All that to say that the Washington Post‘s piece the “The Evolution of Holiday Celebrations” is a decent entry into the genre.
It’s in the Style section, so all expectations are lowered, of course. It says stuff like this:
Early Christians did not celebrate the Nativity. Christianity had been around for more than 350 years before the church fathers in Rome decided to add that event to the Christian calendar. They did so in part because many Christians were arguing that Jesus had not been an actual human being but rather a divine spirit — a belief the church fathers considered heretical. What better way to convince Christians that Jesus was human than to commemorate his physical birth? The problem was that there was no evidence of when Jesus’s birth took place. (Neither Luke nor Matthew, the two gospel writers who included stories of Jesus’s Nativity in their narratives, had indicated the date, or even the season, of the event.)
Is it most accurate to say “many Christians” argued that Jesus wasn’t human? Is that really the central aspect of how the date for Christmas was chosen? That is a heresy that has been taught and continues to be taught but I’m not sure this is phrased the best way. As for the rest, it’s true that the Nativity was not celebrated by early-early Christians, but we also know that it was celebrated in a variety of locations well before the date was fixed. By 200 A.D., for instance, Clement of Alexandria is reporting that Egyptians have marked the date and the year of Christ’s birth. The thing was that different people were celebrating the birth on different dates. Why did it get pinned to Dec. 25? Was this a top-down effort to defeat gnosticism? Was the day something Christian laypeople noted that some church leaders tried to stop? Was it much more complex than a brief article in the Style section could broach?
The church fathers decided to place the new holiday in late December, virtually guaranteeing that it would be widely adopted because this was already a season of mid-winter revels, a holdover from pagan times. For the inhabitants of the Roman Empire, the holiday was called Saturnalia. This festival, which concluded on Dec. 23, was partly a holiday of lights that celebrated the winter solstice. But Saturn was the god of agricultural abundance, so his festival also marked the bounty of the completed harvest.
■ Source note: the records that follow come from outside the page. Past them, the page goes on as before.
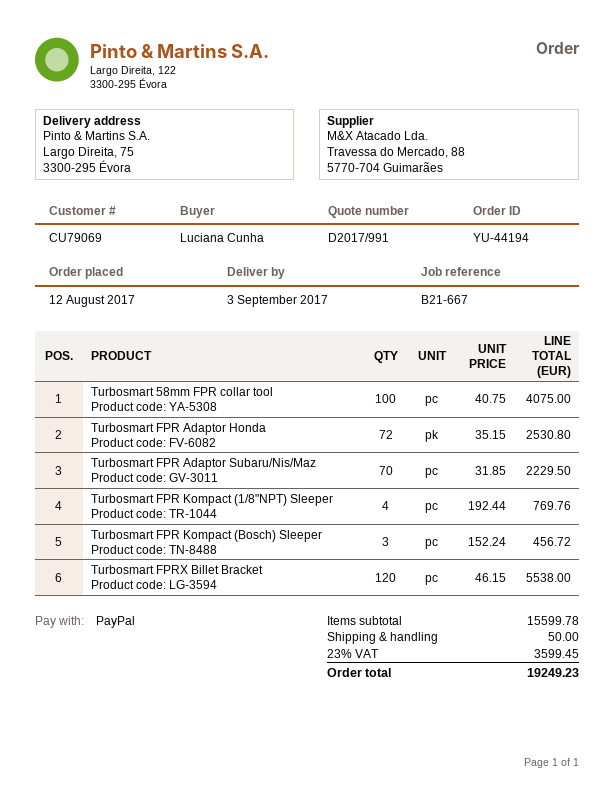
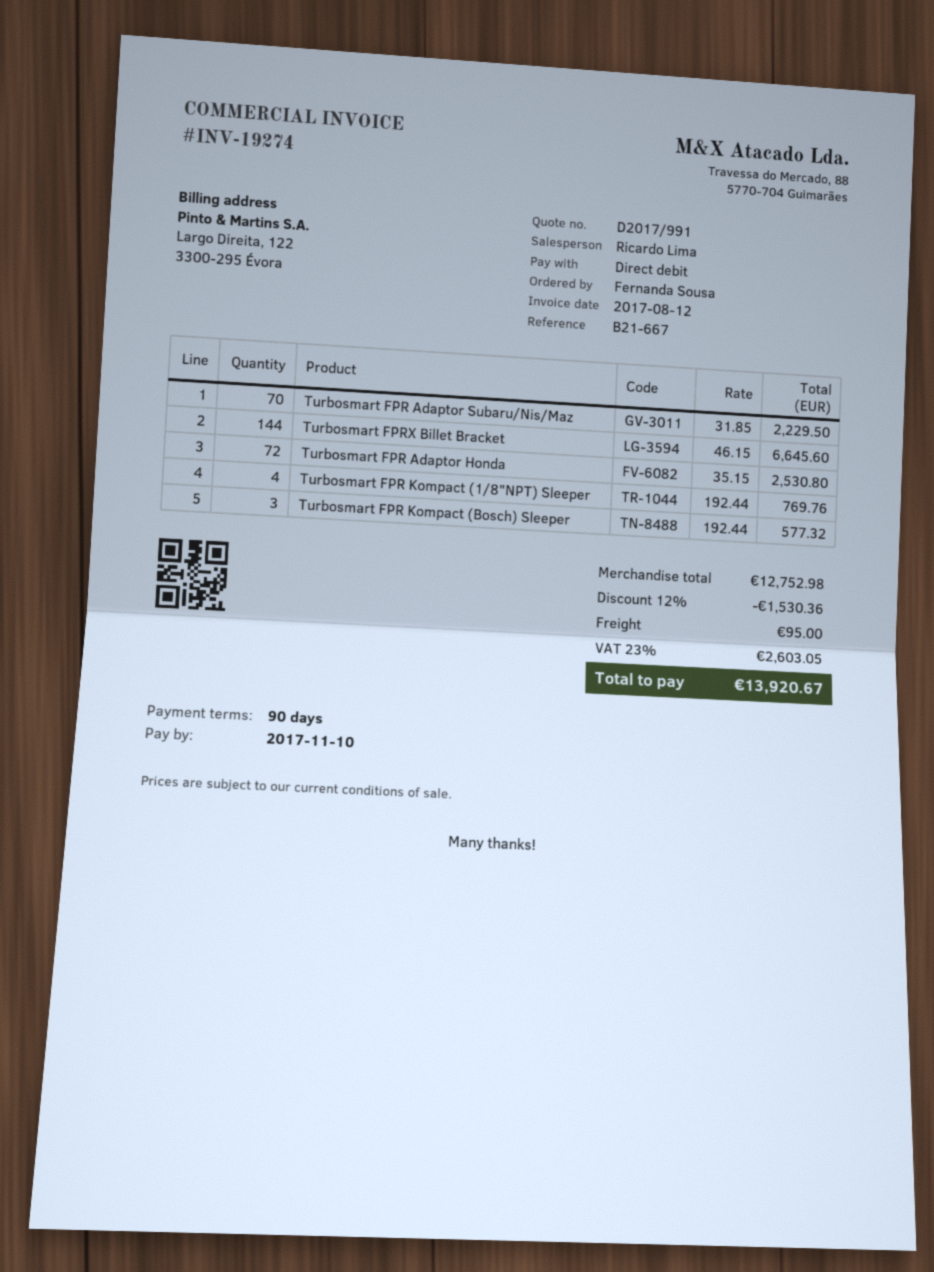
ordered by: Luciana Cunha -> Fernanda Sousa
payment method: PayPal -> direct debit
Turbosmart 58mm FPR collar tool: 100 x 40.75 = 4075.00 -> none
Turbosmart FPR Kompact (Bosch) Sleeper: 3 x 152.24 = 456.72 -> 3 x 192.44 = 577.32
Turbosmart FPRX Billet Bracket: 120 x 46.15 = 5538.00 -> 144 x 46.15 = 6645.60
subtotal: 15599.78 -> 12752.98
discount: none -> 12% = 1530.36
shipping: 50.00 -> 95.00
tax: 23% = 3599.45 -> 23% = 2603.05
total: 19249.23 -> 13920.67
Finally, the Saturnalia was a time of role reversals and seasonal license. Everyone took time off from ordinary labor. Slaves were granted temporary freedom and were treated by their masters to lavish banquets. The holiday was observed with feasting, drinking, gambling and sexual abandon.
Yeah, well, it’s certainly true that when the calendar was standardized, there was a push for Dec. 25 as the date to mark Jesus’ birth. But was this because it was a co-opting of Saturnalia? It’s certainly a theory. But Dec. 25 was one of the many dates being used by Christians to mark Christ’s birth and maybe not for the reasons you hear.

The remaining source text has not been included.